A Western analyst I spoke with in Saudi Arabia believes that the language of communiqués from the Arabian-peninsula branch of al-Qaeda indicates that this group is developing similar differences with bin Laden's philosophy. "It seems increasingly likely that al-Qaeda here is no longer being directed from a mountaintop in Waziristan," he said. Saudi groups draw most heavily on taqfirism and on crude homegrown anti-Shiism—a sectarian approach at odds with bin Laden's famous call, in 1998, for a unified jihadi front.

Azzam Tamimi is a Palestinian who supports the goals but not all the tactics of Hamas and is ideologically opposed to al-Qaeda. A director of the Institute of Islamic Political Thought, in London, he approaches forensic theology as something of an insider. Tamimi has examined almost every communiqué issued by al-Qaeda and hundreds of videos and audio tapes issued by other terrorist organizations. He has given lectures on the subject to MI5—Britain's domestic security service—and Scotland Yard. When I met with Tamimi, in June, he had just been watching a video communiqué from Iraq. Three blindfolded Turkish hostages, who had been captured earlier that month, were kneeling while a masked militant read a statement announcing their imminent release. Only the essence of the message had been translated in the western media, but Tamimi had studied the statement in full. He was struck by the first few words of it, which referred to the "sons of Muhammad al-Fatih"—Muhammad the Conqueror, an Ottoman sultan who captured Constantinople from the Byzantines in 1453.

"It's a clever appeal to the Turkish people—linking the struggle in Iraq with the Turks' own medieval struggle against the Crusaders," Tamimi said. "I'm convinced that this kidnapper is a very well-educated man."

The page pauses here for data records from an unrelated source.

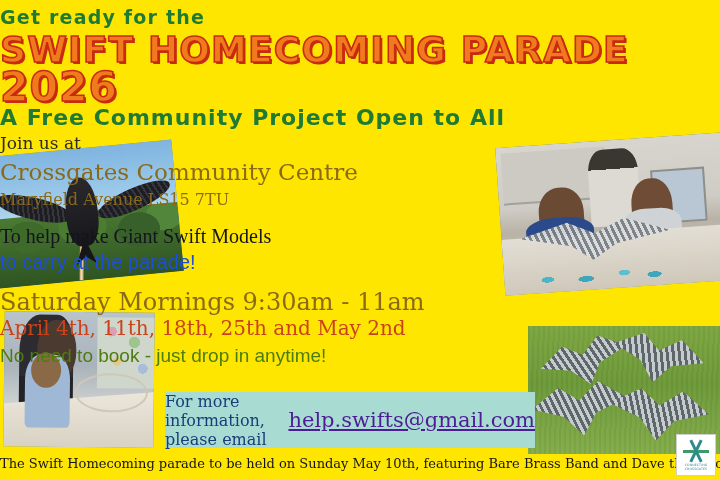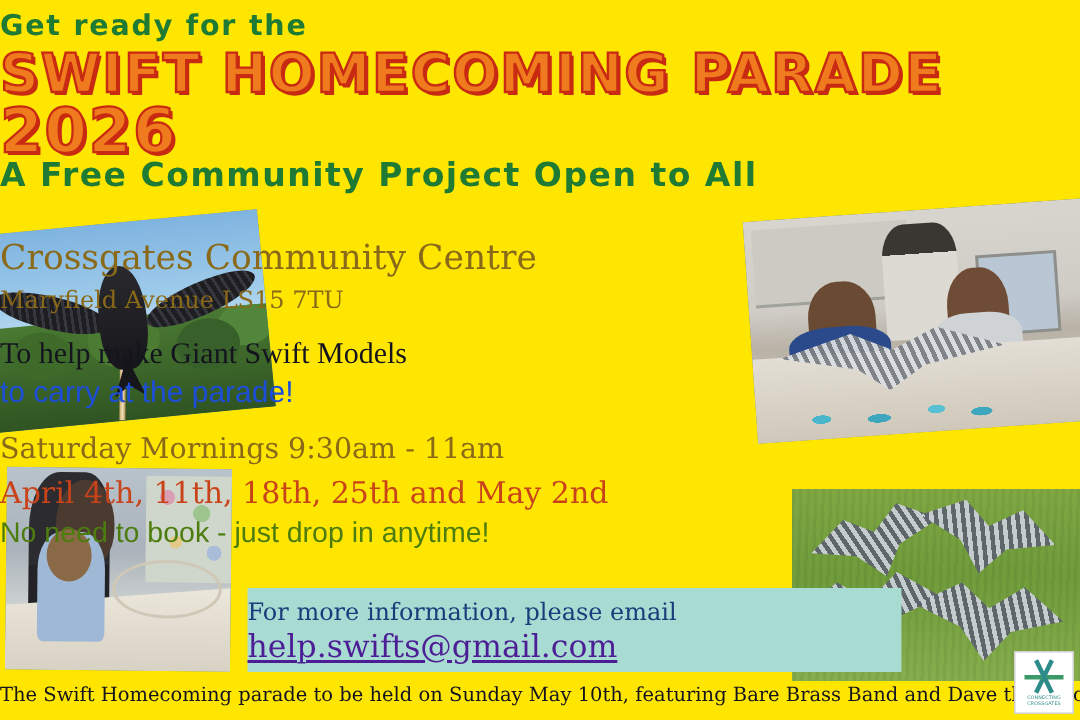"Join us at" div.tline { html: none -> <div>Join us at</div> }
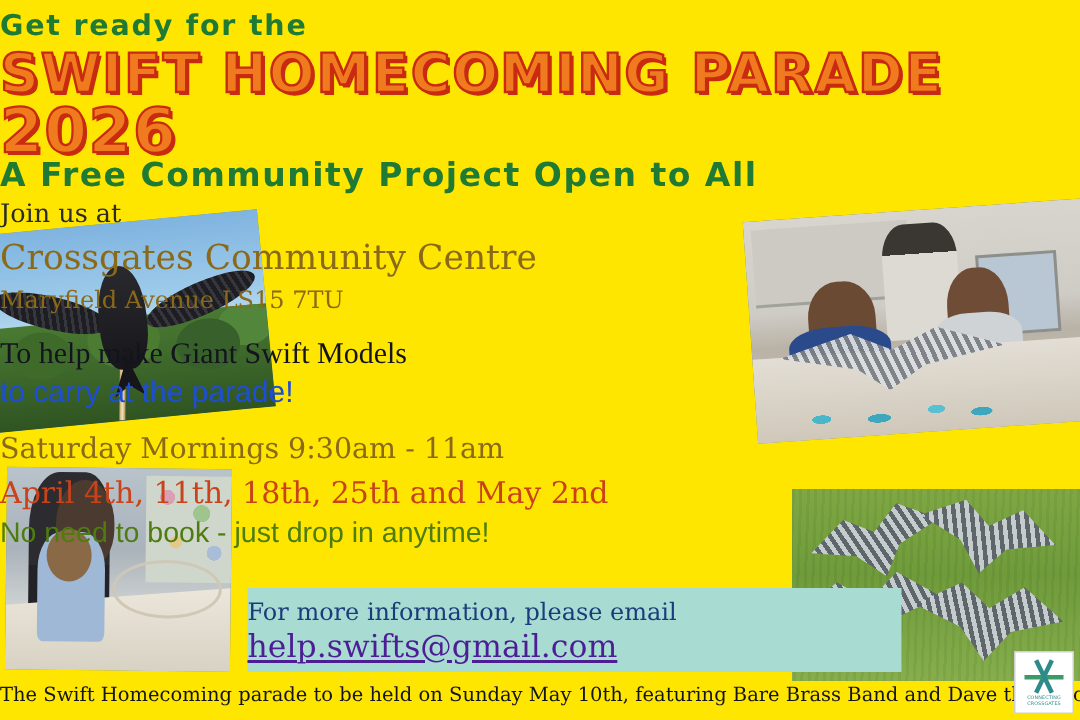"Saturday Mornings 9:30am - 11am" #when { font-size: 19px -> 24px }
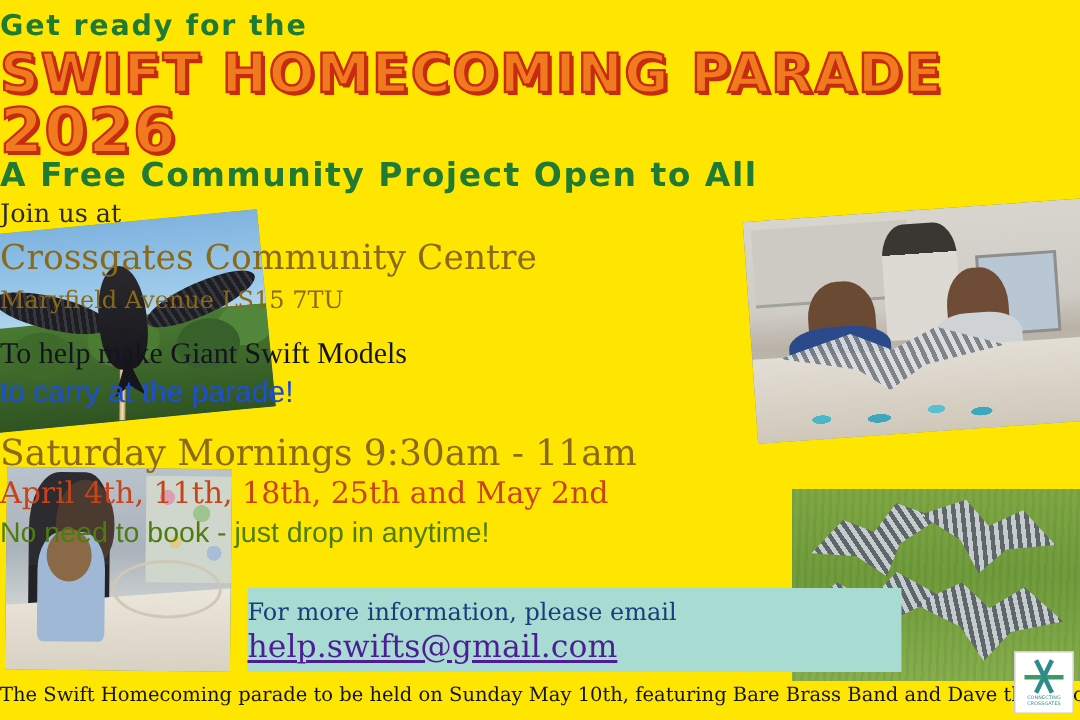"For more information, please email" #contact-box { align-items: none -> center; flex-direction: column -> row; width: 436px -> 370px }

The media had reported that Zarqawi was responsible for the kidnappings, but Tamimi disagreed. He believed that the kidnappers belonged to a different group. "I can tell by their accent that they are Iraqis," he said. "Their form of Arabic gives another clue: it's very Koranic. It means these people are Islamists. They have spent a long time undergoing religious training." It is just such insights that can help those fighting terrorism to know their enemy—and to identify, in particular operations, just who that enemy is.